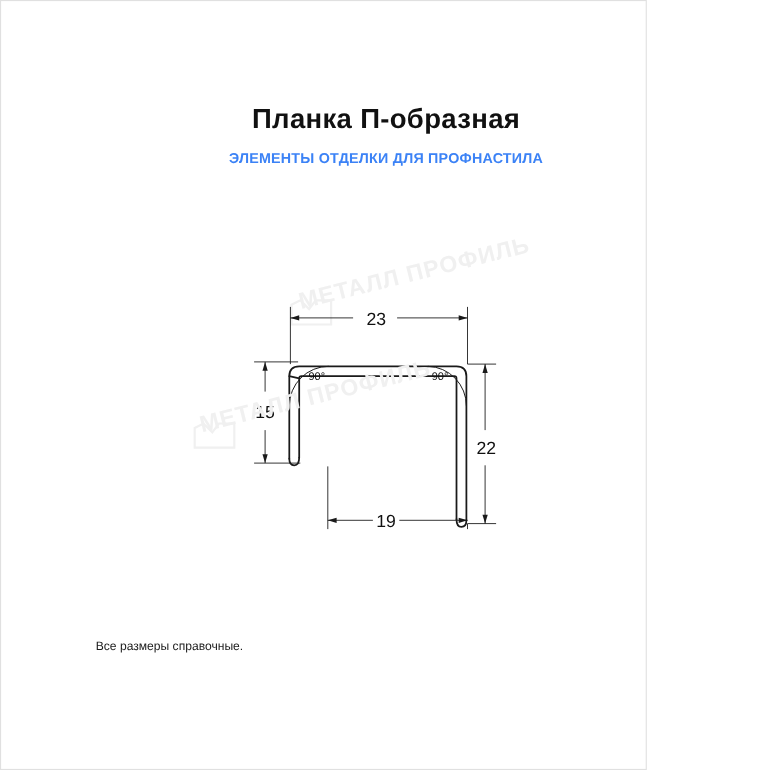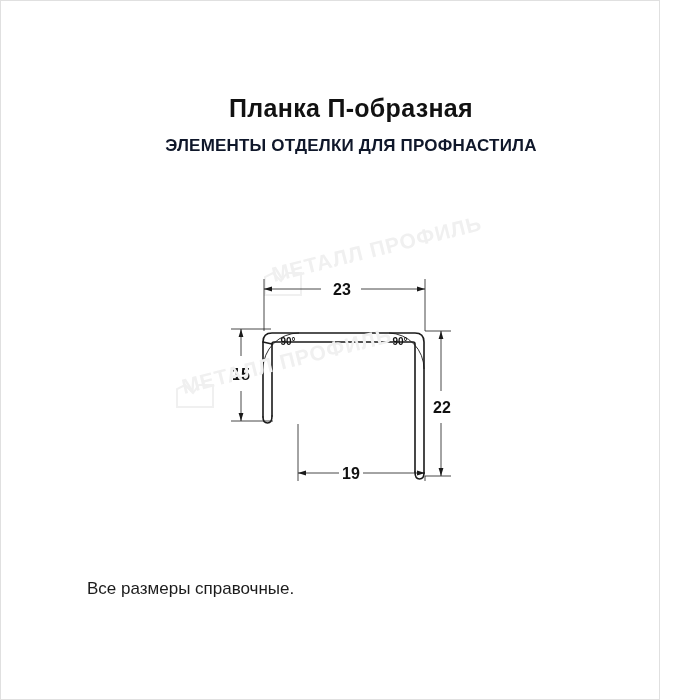--- a/index.html
+++ b/index.html
@@ -16,7 +16,7 @@
   }
   .page {
     position: relative;
-    width: 660px;
+    width: 588px;
     height: 700px;
     box-sizing: border-box;
     border: 1px solid #e0e0e0;

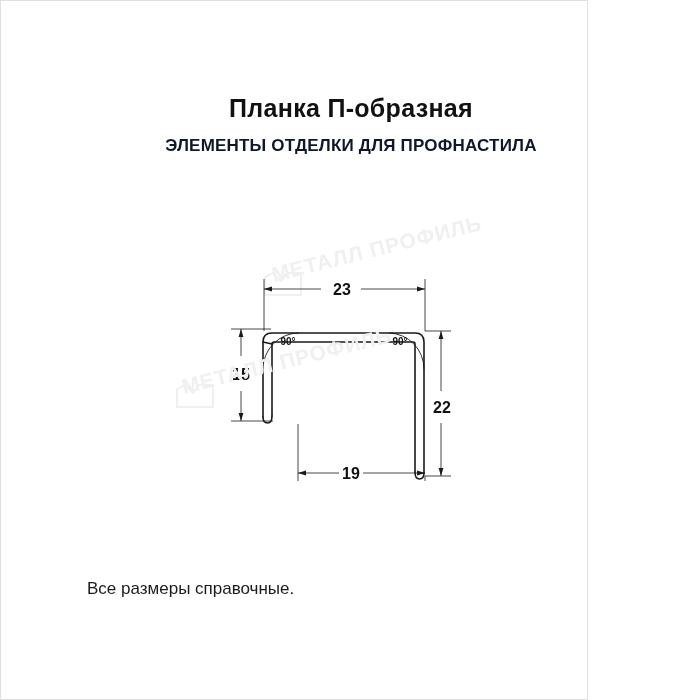--- a/index.html
+++ b/index.html
@@ -37,9 +37,9 @@
   }
   .subtitle {
     margin-top: 12px;
-    font-size: 17px;
+    font-size: 13px;
     font-weight: bold;
-    color: #0f172a;
+    color: #3b82f6;
     letter-spacing: 0.2px;
   }
   .drawing {

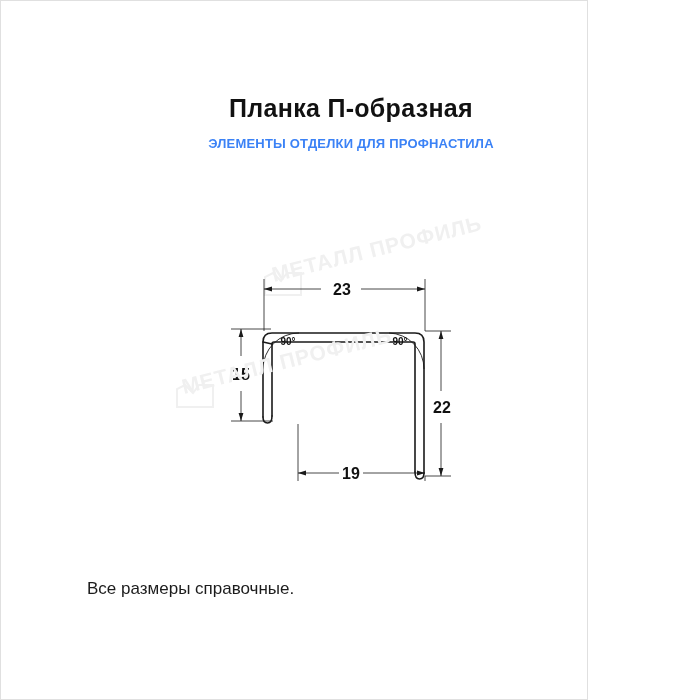--- a/index.html
+++ b/index.html
@@ -48,7 +48,6 @@
     left: 0;
     width: 700px;
     height: 330px;
-    font-weight: bold;
   }
   .notes {
     position: absolute;

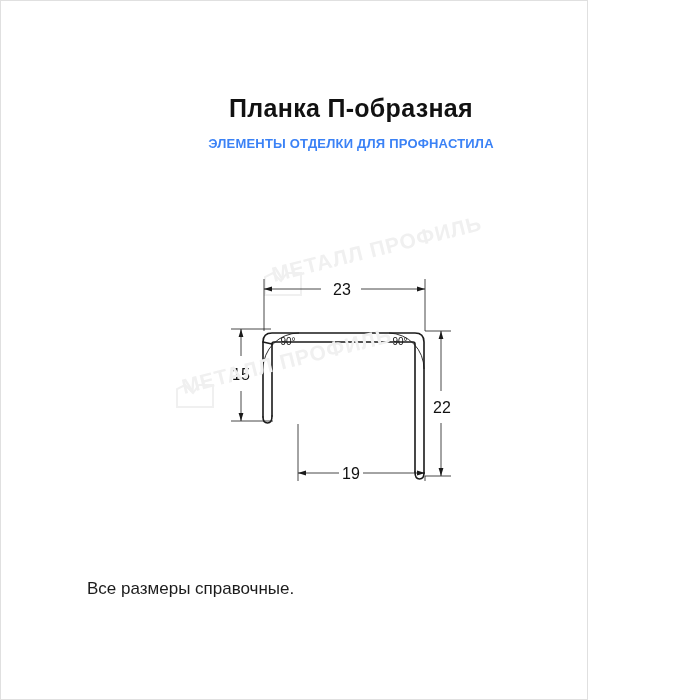--- a/index.html
+++ b/index.html
@@ -53,7 +53,7 @@
     position: absolute;
     left: 86px;
     top: 578px;
-    font-size: 17px;
+    font-size: 11px;
     line-height: 19px;
     color: #1c1c1c;
   }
§ §
• [EXERCISE DESCRIPTION]: Please output every entry exactly as written, apart from the pictures.

• [ANSWER FOR THE TASK]:
--- a/index.html
+++ b/index.html
@@ -16,7 +16,7 @@
   }
   .page {
     position: relative;
-    width: 660px;
+    width: 588px;
     height: 700px;
     box-sizing: border-box;
     border: 1px solid #e0e0e0;

--- a/index.html
+++ b/index.html
@@ -37,9 +37,9 @@
   }
   .subtitle {
     margin-top: 12px;
-    font-size: 17px;
+    font-size: 13px;
     font-weight: bold;
-    color: #0f172a;
+    color: #3b82f6;
     letter-spacing: 0.2px;
   }
   .drawing {

--- a/index.html
+++ b/index.html
@@ -48,7 +48,6 @@
     left: 0;
     width: 700px;
     height: 330px;
-    font-weight: bold;
   }
   .notes {
     position: absolute;

--- a/index.html
+++ b/index.html
@@ -53,7 +53,7 @@
     position: absolute;
     left: 86px;
     top: 578px;
-    font-size: 17px;
+    font-size: 11px;
     line-height: 19px;
     color: #1c1c1c;
   }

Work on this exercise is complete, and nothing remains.